Tuesday, December 30, 2008

The return trip

How important these little event seemed at how little I remember of the actual passage. Suffice it to say it came to an end at last and we crawled thankfully into Newport news, desperately short of food and bunkers and were at last given a square meal of beautiful fresh American food after weeks of scraps and snacks that seemed to consist of little but bread and potatoes. I found I had a craving for fresh vegetables. After taking coal bunkers at Newport News we proceeded up the lovely Chesapeake bay to Baltimore berthing at the Lackawanna Railroad wharf. Here the balance of the slag was discharged and a full cargo of wheat loaded.
It was bitterly cold and I realized how ill equipped I was. Someone gave me a thick shirt but I was really unable To work out of doors. After three years of war it was quite extraordinary to be in the State's where there seemed to be no shortage of anything, especially luxuries like sweets and cigarettes. Mind you we had no money. I think the captain gave us five dollars each and we went to a strip tease, which was interspersed with ancient films and seem to go on for ever. It was a pretty grim bunch of bored women who from time to time paraded across the stage and took off their clothes. The first couple of times it was quite exciting but after that it just became boring as it was obvious that the women were more bored than I was.
The other apprentice, named Leithhead, had been at sea for a year or two and I was relying on his experience to help me find out how to survive in a foreign country. When we had first come ashore and were looking for a way to get in to town Leithead told me that Americans were very generous and all we had to do was thumb a lift. So we found a road and started thumbing. To my surprise the first car that appeared stopped and it was only then that we discovered it was a taxi! Anyway Leithhead seemed to be very taken with the strippers and as people left moved closer to the stage so that I lost touch with him and in the end it was three hours before he eventually left. I sent my mother a cable to let her know I was safe and it would also have shown her that I was in the USA.
We were in Baltimore about a week and left to make our way to Halifax to join a convoy back to the UK with a full cargo of grain which we had loaded.
It was about the end of February 1942 and the weather was bitterly cold as it had been since our arrival. We anchored in a bay from which a canal ran, joining the Chesapeake with the Delaware river which avoided us having to negotiate a section of the coast, which I've since learned was being targeted by U-boats.

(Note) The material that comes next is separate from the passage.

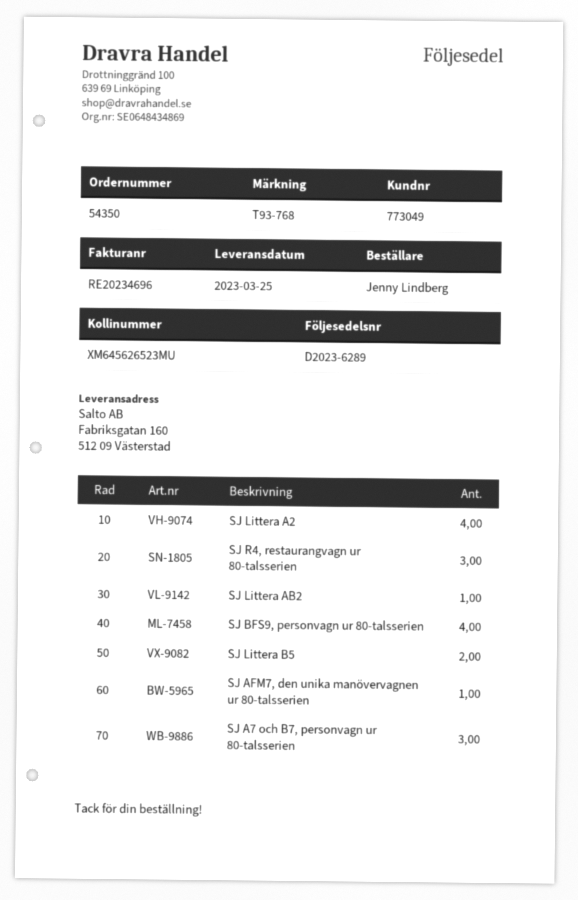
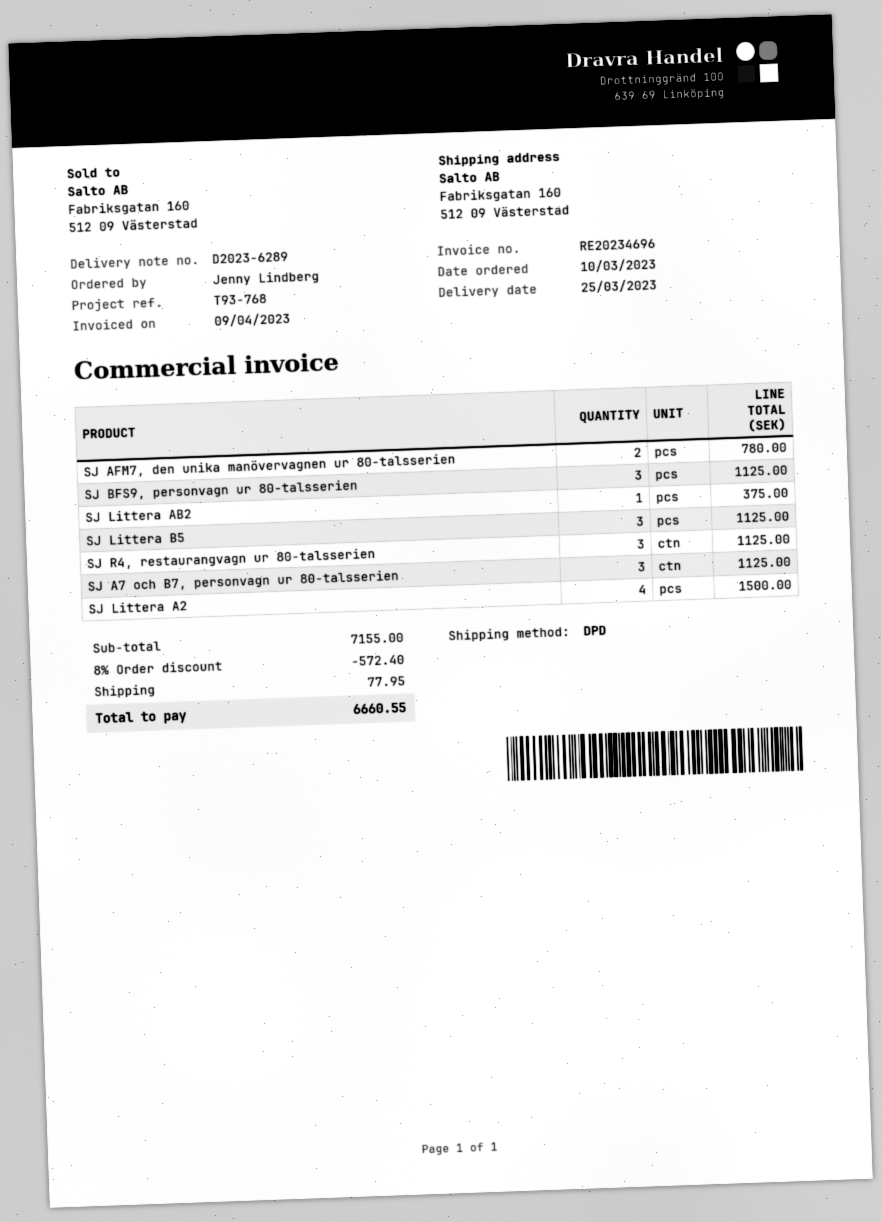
SJ BFS9, personvagn ur 80-talsserien: 4 -> 3
SJ Littera B5: 2 -> 3
SJ AFM7, den unika manövervagnen ur 80-talsserien: 1 -> 2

View Larger MapThere was ice on the water when we anchored and, during my watch, I was required to run the windlass every 30 minutes to avoid any risk of the steam lines freezing up. In the morning the ship was surrounded with ice and it took some time to break free. Along with some other ships we met we made our way to Halifax Nova Scotia. Halifax was an assembly point for a Atlantic convoys and, while there was only a narrow entrance, this lead to an extensive and deep fjord providing plenty of room and shelter to assemble a convoy and it's escorts, even including battleships. I was aware my brother Geoffrey had been there on the Royal sovereign on which he was an engineer officer, and had contacted our uncle Douglas, who lived in Montréal and had driven down to see him. So as soon as we arrived I wrote to this uncle and expected a fairly prompt response but inevitably there was none and after a day or two we sailed for home.
Once again we enjoyed a trouble free passage although the weather throughout that winter continue to be appalling. With hindsight I can scarcely believe how lucky I was. Records of the battle of the Atlantic clearly show that very few convoys made a crossing in either direction unscathed particularly during 1942 and 1943.
We took the car go to Millwall docks in London, which was still undergoing nightly bombing, but once again the ship was unscathed. As soon as we had completed discharge the ship headed to the Tyne to take on bug has and ballast and within a day or two was on it's way to loch ewe again. This was an interesting passage because on the run up from London most of the ships had been flying barrage balloons, a weird sight.
This trip we were heading for Sydney [ Cape Breton ] to load coal for Montréal where we to discharge and then load grain. This was pretty good news as shortly before we sailed from the UK I received a letter from my uncle Douglas pointing out that Montréal was too far from Halifax for him to have made that journey but enclosing a 5 pound note! So my letterhead not been in vain and I would get to meet the man on this trip. During the passage from the UK the visit to Sydney was canceled and we went directly to Montréal.